The FBI is investigating the founder of a "revenge porn" website, where scorned lovers were posting nude photos and videos of their ex-partners anonymously online.
Officials would only confirm to "Nightline" that there was an investigation, but declined to comment further on any other details.
Hunter Moore, 26, used to run a website called IsAnyoneUp.com, which he told "Nightline" he had launched as a place for "public humiliation." On the site, users could upload sexually explicit photos and videos without a victim's permission, and include screen grabs of Facebook accounts and links to Twitter accounts.
A section on the website also allowed people to comment on the photos and videos.
The site became so popular that Moore said he was getting nearly 5 million hits a month.
But in April, Moore sold his website for less than $15,000 to BullyVille.com, a social website on which people can share stories about being bullied and seek help.
IsAnyoneUp.com was taken down.
But before the website was shut down, Kayla Laws, a 25-year-old aspiring actress, said nude photos of herself that she took, but never distributed, surfaced on IsAnyoneUp.com.
Laws claims her computer was hacked.
"To be seen on that website is like, breaks my heart inside," she said.
"It ruins everything I've built up for myself.
It's embarrassing to know that they've seen that photo of me and they know what I look like topless because of that site."
Her mother Charlotte Laws, who is a private investigator, said she was outraged and contacted the FBI after Moore refused to take down her daughter's photos.
"We first asked him, we sent him a cease-and-desist and a take-down notice, and he basically said 'screw off,' in so many words," Charlotte Laws said.
She said she convinced the FBI to launch an investigation into whether Kayle's computer was hacked.

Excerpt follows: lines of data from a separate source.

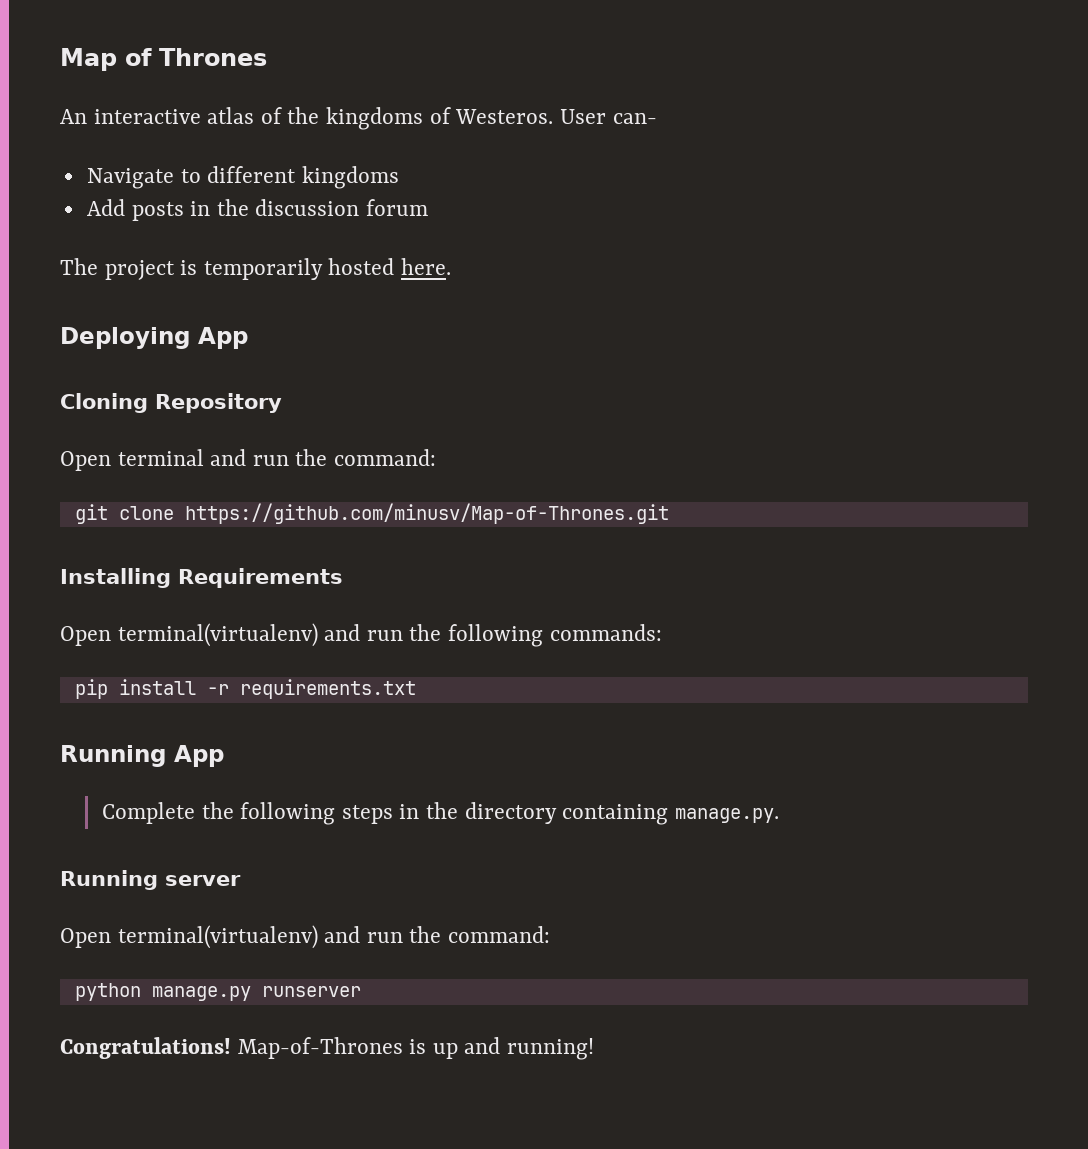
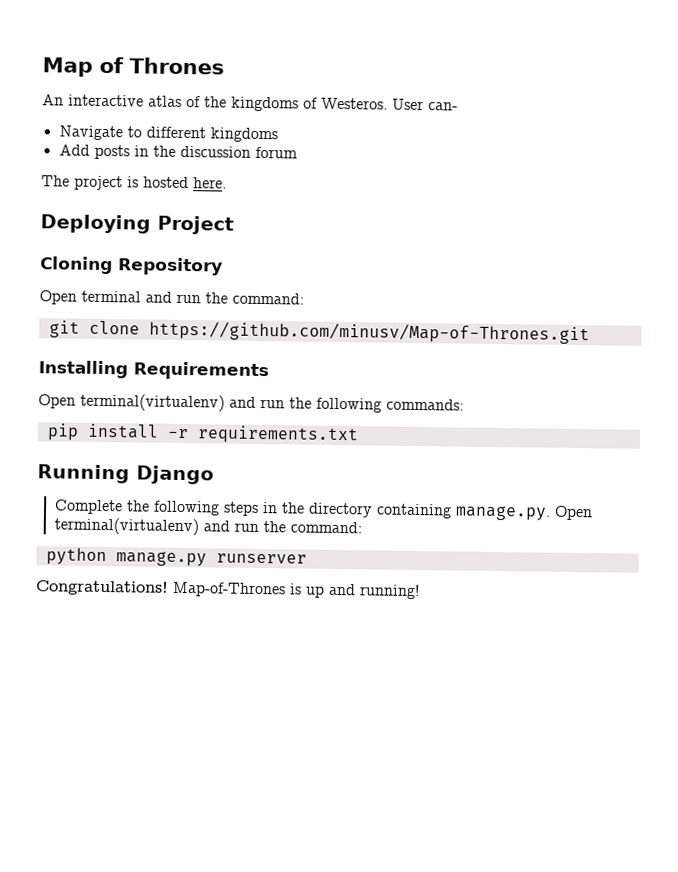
[203,258,323,280] temporarily -> (139, 182) none
[198,327,248,349] App -> [157,215,234,235] Project
[174,745,224,767] App -> [136,465,214,485] Django
[60,870,241,890] // Running server // -> (551, 513) none

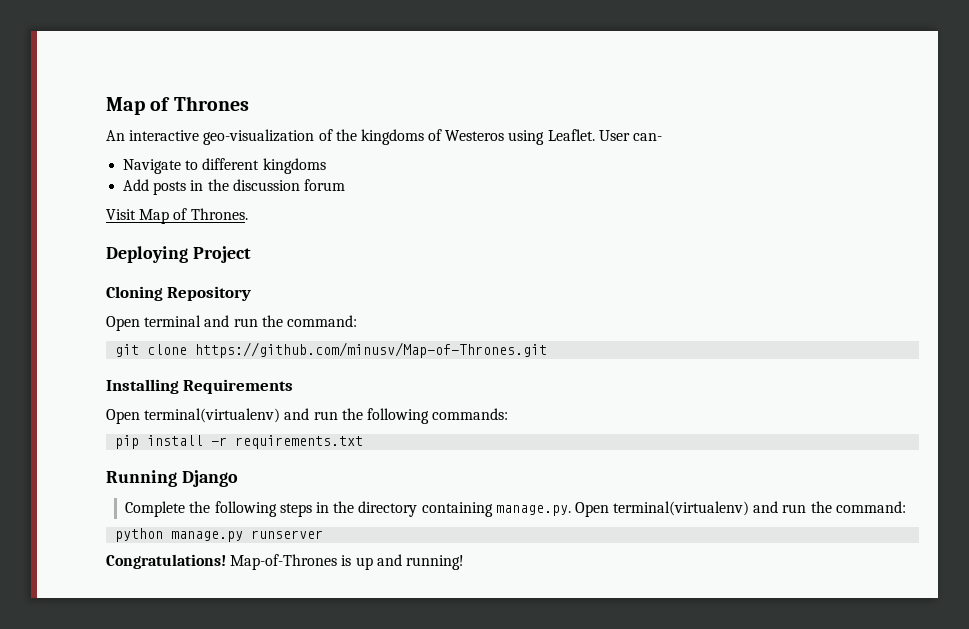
[148,95,182,107] atlas -> [203,129,315,145] geo-visualization
[321,97,388,110] Westeros. -> [445,129,595,145] Westeros using Leaflet.
[41,175,227,191] The project is hosted here. -> [106,208,248,224] Visit Map of Thrones.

"The FBI, I've been extremely impressed with them," Charlotte Laws said.
"They're highly competent and extremely responsive."
Moore denied that he ever hacked anyone's naked photos.
Before IsAnyoneUp.com was shut down in April, Moore boasted to "Nightline" that he was a self-proclaimed "professional life ruin-er" and he had no scruples about hosting the website because the people on it were simply "characters and avatars and icons on a screen" to him and he wanted to take "full advantage of people's mistakes."
Moore also bragged about the multiple cease-and-desist letters and complaints he got from victims' lawyers, and said his typical response was either to send a dirty picture or a simple "LOL."
Just as YouTube hosts other people's videos, IsAnyoneUp.com fell into the same category -- the person submitting the picture accepts full responsibility for uploading it.
"Your only remedy is against the person who took the picture and posted it," said Bruce Johnson, an attorney in Seattle who specializes in First Amendment and media cases.
"There's no real remedy against the website that's posting that photo.
The best advice is not to disseminate the picture to begin with."
When BullyVille.com bought Moore's site and shut it down -- IsAnyoneUp.com's URL now re-directs to BullyVille.com -- it seemed that Moore had changed his tune.
The site hosted a letter from him filled with words that sounded nothing like the rebel "Nightline" had previously interviewed.
"I think it's important that everyone realizes the damage that online bullying can cause," Moore wrote.